**What is required:** Wherever a line below holds the word "width", copy that line.

++++++++++

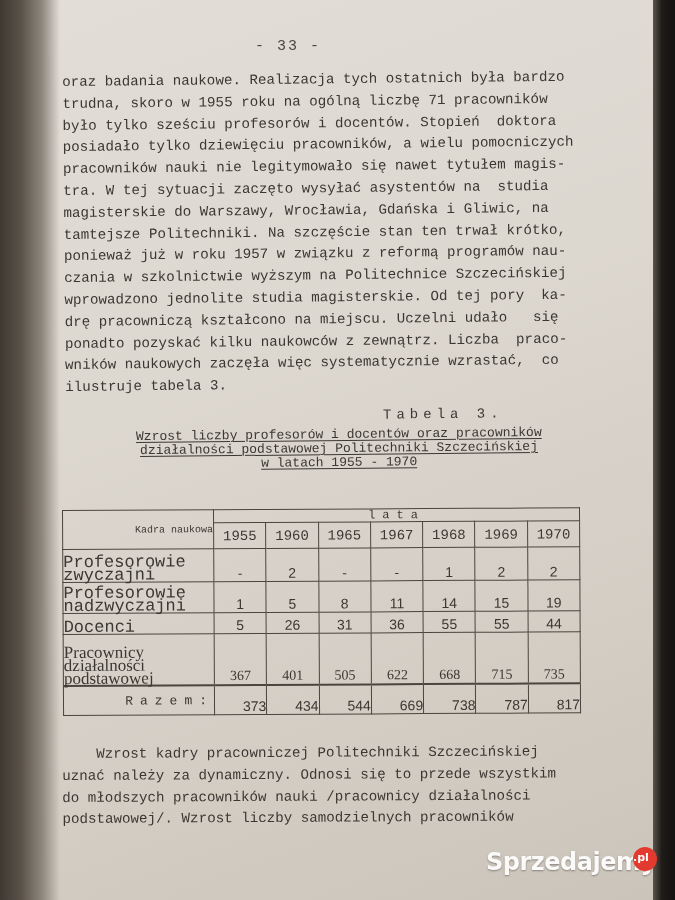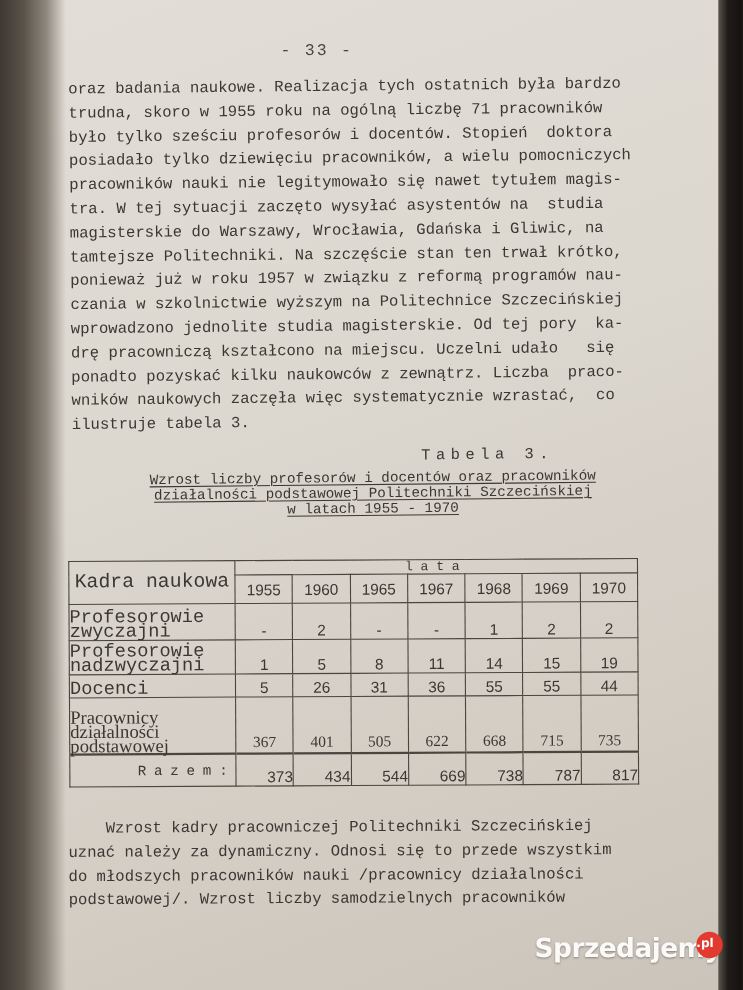--- a/index.html
+++ b/index.html
@@ -56,7 +56,7 @@
   table.data td, table.data th {
     border: 1.5px solid #4a453e; padding: 0; font-weight: normal;
   }
-  th.kadra { width: 150px; height: 38px; font-size: 18px; text-align: center; }
+  th.kadra { width: 150px; height: 38px; font-size: 10px; text-align: right; }
   th.lata { height: 12px; font-size: 12px; letter-spacing: 7px; text-align: center; border-bottom: 1.5px dashed #4a453e; line-height: 12px; }
   th.year { height: 24px; font-size: 14px; text-align: center; font-family: Liberation Sans, sans-serif; }
   td.label { font-size: 17px; line-height: 13px; vertical-align: bottom; padding-bottom: 2px; }

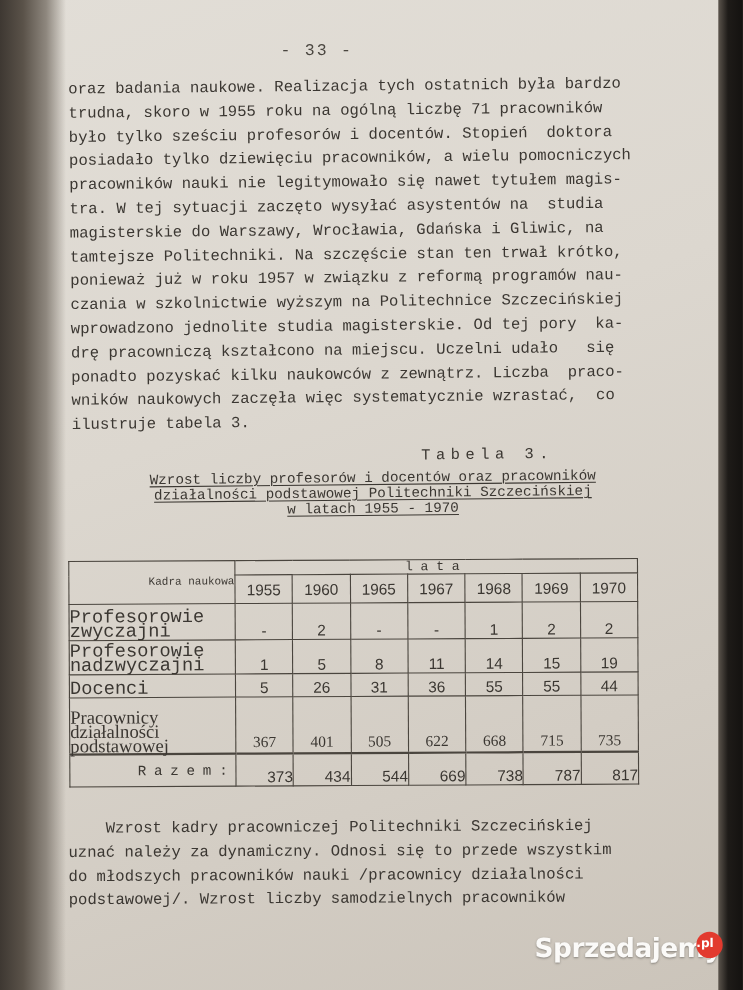--- a/index.html
+++ b/index.html
@@ -58,7 +58,7 @@
   }
   th.kadra { width: 150px; height: 38px; font-size: 10px; text-align: right; }
   th.lata { height: 12px; font-size: 12px; letter-spacing: 7px; text-align: center; border-bottom: 1.5px dashed #4a453e; line-height: 12px; }
-  th.year { height: 24px; font-size: 14px; text-align: center; font-family: Liberation Sans, sans-serif; }
+  th.year { height: 24px; font-size: 14px; text-align: center; font-family: Liberation Mono, monospace; }
   td.label { font-size: 17px; line-height: 13px; vertical-align: bottom; padding-bottom: 2px; }
   td.num { text-align: center; vertical-align: bottom; font-family: "Liberation Sans", sans-serif; font-size: 14px; padding-bottom: 3px; }
   tr.r-zw td { height: 32px; }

++++++++++

**Response:**
-  th.kadra { width: 150px; height: 38px; font-size: 18px; text-align: center; }
+  th.kadra { width: 150px; height: 38px; font-size: 10px; text-align: right; }
   th.kadra { width: 150px; height: 38px; font-size: 10px; text-align: right; }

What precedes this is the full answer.